**Code change snippets:**
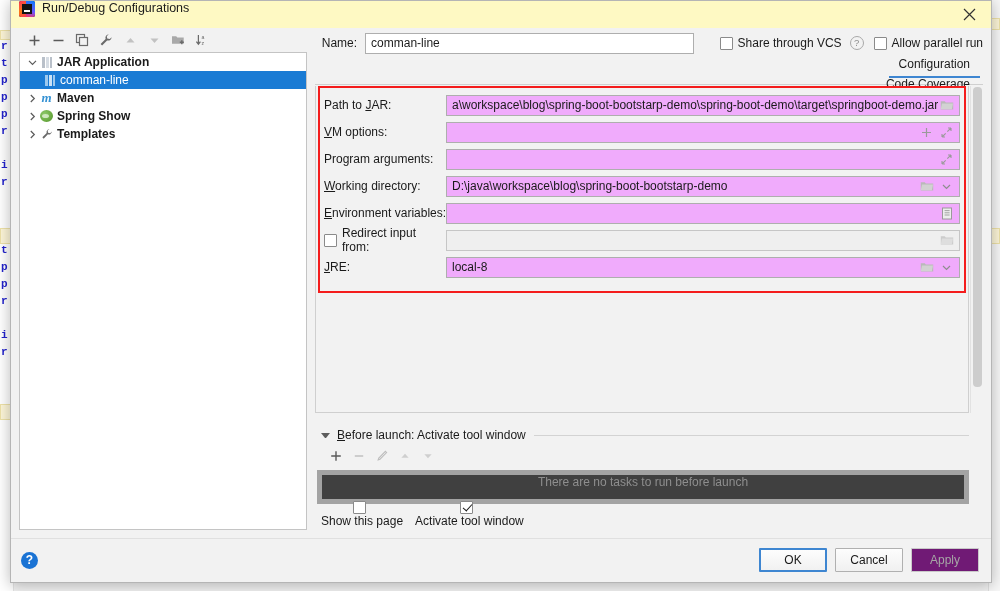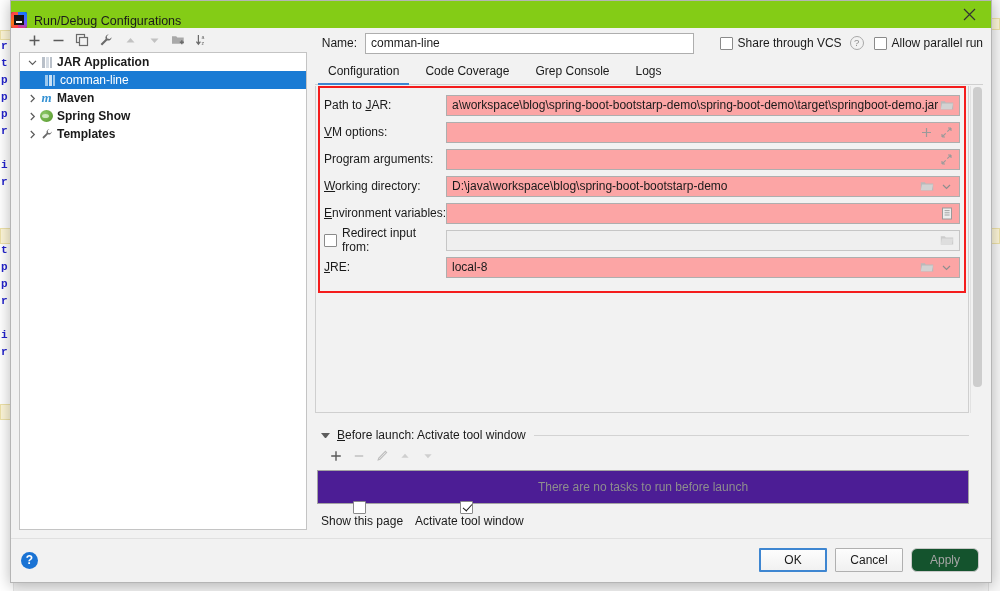--- a/index.html
+++ b/index.html
@@ -57,23 +57,24 @@
     width: 982px; height: 583px;
     background: #f2f2f2;
     border: 1px solid #b5b5b5;
     box-shadow: 0 2px 14px rgba(0,0,0,0.28);
   }
 
   
   #titlebar {
     position: relative;
     height: 27px;
-    background: #84cc16;
+    background: #fef9c3;
     display: flex;
-    align-items: flex-end;
+    align-items: flex-start;
+    padding-left: 8px;
   }
   #title-text {
     font-size: 12.5px;
     color: #1b1b1b;
     margin-left: 7px;
   }
   .ij-logo {
     width: 16px; height: 16px;
     position: relative;
     flex: 0 0 16px;
@@ -280,20 +281,21 @@
     flex: 0 0 14px;
   }
 
   
   #tabs {
     height: 28px;
     display: flex;
     align-items: flex-end;
     border-bottom: 1px solid #d0d0d0;
     margin-top: 3px;
+    flex-direction: column;
   }
   .tab {
     padding: 0 13px 6px 13px;
     font-size: 12px;
     color: #1a1a1a;
     cursor: default;
     position: relative;
   }
   .tab.active::after {
     content: "";
@@ -349,21 +351,21 @@
     width: 122px;
     flex: 0 0 122px;
     font-size: 12px;
     color: #1a1a1a;
     white-space: nowrap;
   }
   .fctl {
     flex: 1 1 auto;
     height: 21px;
     border: 1px solid #aeaeae;
-    background: #fca5a5;
+    background: #f0abfc;
     display: flex;
     align-items: center;
     padding: 0 2px 0 5px;
     position: relative;
     min-width: 0;
   }
   .fctl.disabled { background: #efefef; border-color: #c6c6c6; }
   .fctl.combo-gray { background: #efefef; }
   .fval {
     flex: 1 1 auto;
@@ -438,23 +440,23 @@
   }
   #bl-toolbar {
     height: 24px;
     display: flex; align-items: center;
     gap: 1px;
     padding-left: 10px;
   }
   #bl-list {
     position: absolute;
     left: 2px; right: 0; top: 44px; bottom: 0;
-    background: #4c1d95;
-    border: 1px solid #a3a3a3;
-    display: flex; align-items: center; justify-content: center;
+    background: #404040;
+    border: 5px solid #a3a3a3;
+    display: flex; justify-content: center;
   }
   #bl-empty { color: #8e8e8e; font-size: 12px; }
 
   #bottom-checks {
     position: absolute;
     left: 6px; bottom: 2px;
     display: flex; align-items: center;
     gap: 12px;
   }
   .bc { display: flex; align-items: center; cursor: default; flex-direction: column; }
@@ -494,21 +496,21 @@
     font-size: 12px;
     color: #1a1a1a;
     display: flex; align-items: center; justify-content: center;
     cursor: default;
     border-radius: 1px;
   }
   .dbtn.default {
     border: 2px solid #3e86d1;
     background: linear-gradient(#fdfdfd, #f1f1f1);
   }
-  .dbtn.disabled { color: #a6a6a6; border-color: #c9c9c9; background: #14532d; border-radius: 6px; }
+  .dbtn.disabled { color: #a6a6a6; border-color: #c9c9c9; background: #701a75; }
 </style>
 </head>
 <body>
 
 <div id="bg-ide">
   <div class="bg-gutter left"></div>
   <div class="bg-code" style="top:38px;">r
 t
 p
 p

**PROBLEM DETAILS:**
Although the records contain pictures, only the text should be copied, exactly as it stands.

**WRITTEN ANSWER:**
--- a/index.html
+++ b/index.html
@@ -57,23 +57,24 @@
     width: 982px; height: 583px;
     background: #f2f2f2;
     border: 1px solid #b5b5b5;
     box-shadow: 0 2px 14px rgba(0,0,0,0.28);
   }
 
   
   #titlebar {
     position: relative;
     height: 27px;
-    background: #84cc16;
+    background: #fef9c3;
     display: flex;
-    align-items: flex-end;
+    align-items: flex-start;
+    padding-left: 8px;
   }
   #title-text {
     font-size: 12.5px;
     color: #1b1b1b;
     margin-left: 7px;
   }
   .ij-logo {
     width: 16px; height: 16px;
     position: relative;
     flex: 0 0 16px;
@@ -280,20 +281,21 @@
     flex: 0 0 14px;
   }
 
   
   #tabs {
     height: 28px;
     display: flex;
     align-items: flex-end;
     border-bottom: 1px solid #d0d0d0;
     margin-top: 3px;
+    flex-direction: column;
   }
   .tab {
     padding: 0 13px 6px 13px;
     font-size: 12px;
     color: #1a1a1a;
     cursor: default;
     position: relative;
   }
   .tab.active::after {
     content: "";
@@ -349,21 +351,21 @@
     width: 122px;
     flex: 0 0 122px;
     font-size: 12px;
     color: #1a1a1a;
     white-space: nowrap;
   }
   .fctl {
     flex: 1 1 auto;
     height: 21px;
     border: 1px solid #aeaeae;
-    background: #fca5a5;
+    background: #f0abfc;
     display: flex;
     align-items: center;
     padding: 0 2px 0 5px;
     position: relative;
     min-width: 0;
   }
   .fctl.disabled { background: #efefef; border-color: #c6c6c6; }
   .fctl.combo-gray { background: #efefef; }
   .fval {
     flex: 1 1 auto;
@@ -438,23 +440,23 @@
   }
   #bl-toolbar {
     height: 24px;
     display: flex; align-items: center;
     gap: 1px;
     padding-left: 10px;
   }
   #bl-list {
     position: absolute;
     left: 2px; right: 0; top: 44px; bottom: 0;
-    background: #4c1d95;
-    border: 1px solid #a3a3a3;
-    display: flex; align-items: center; justify-content: center;
+    background: #404040;
+    border: 5px solid #a3a3a3;
+    display: flex; justify-content: center;
   }
   #bl-empty { color: #8e8e8e; font-size: 12px; }
 
   #bottom-checks {
     position: absolute;
     left: 6px; bottom: 2px;
     display: flex; align-items: center;
     gap: 12px;
   }
   .bc { display: flex; align-items: center; cursor: default; flex-direction: column; }
@@ -494,21 +496,21 @@
     font-size: 12px;
     color: #1a1a1a;
     display: flex; align-items: center; justify-content: center;
     cursor: default;
     border-radius: 1px;
   }
   .dbtn.default {
     border: 2px solid #3e86d1;
     background: linear-gradient(#fdfdfd, #f1f1f1);
   }
-  .dbtn.disabled { color: #a6a6a6; border-color: #c9c9c9; background: #14532d; border-radius: 6px; }
+  .dbtn.disabled { color: #a6a6a6; border-color: #c9c9c9; background: #701a75; }
 </style>
 </head>
 <body>
 
 <div id="bg-ide">
   <div class="bg-gutter left"></div>
   <div class="bg-code" style="top:38px;">r
 t
 p
 p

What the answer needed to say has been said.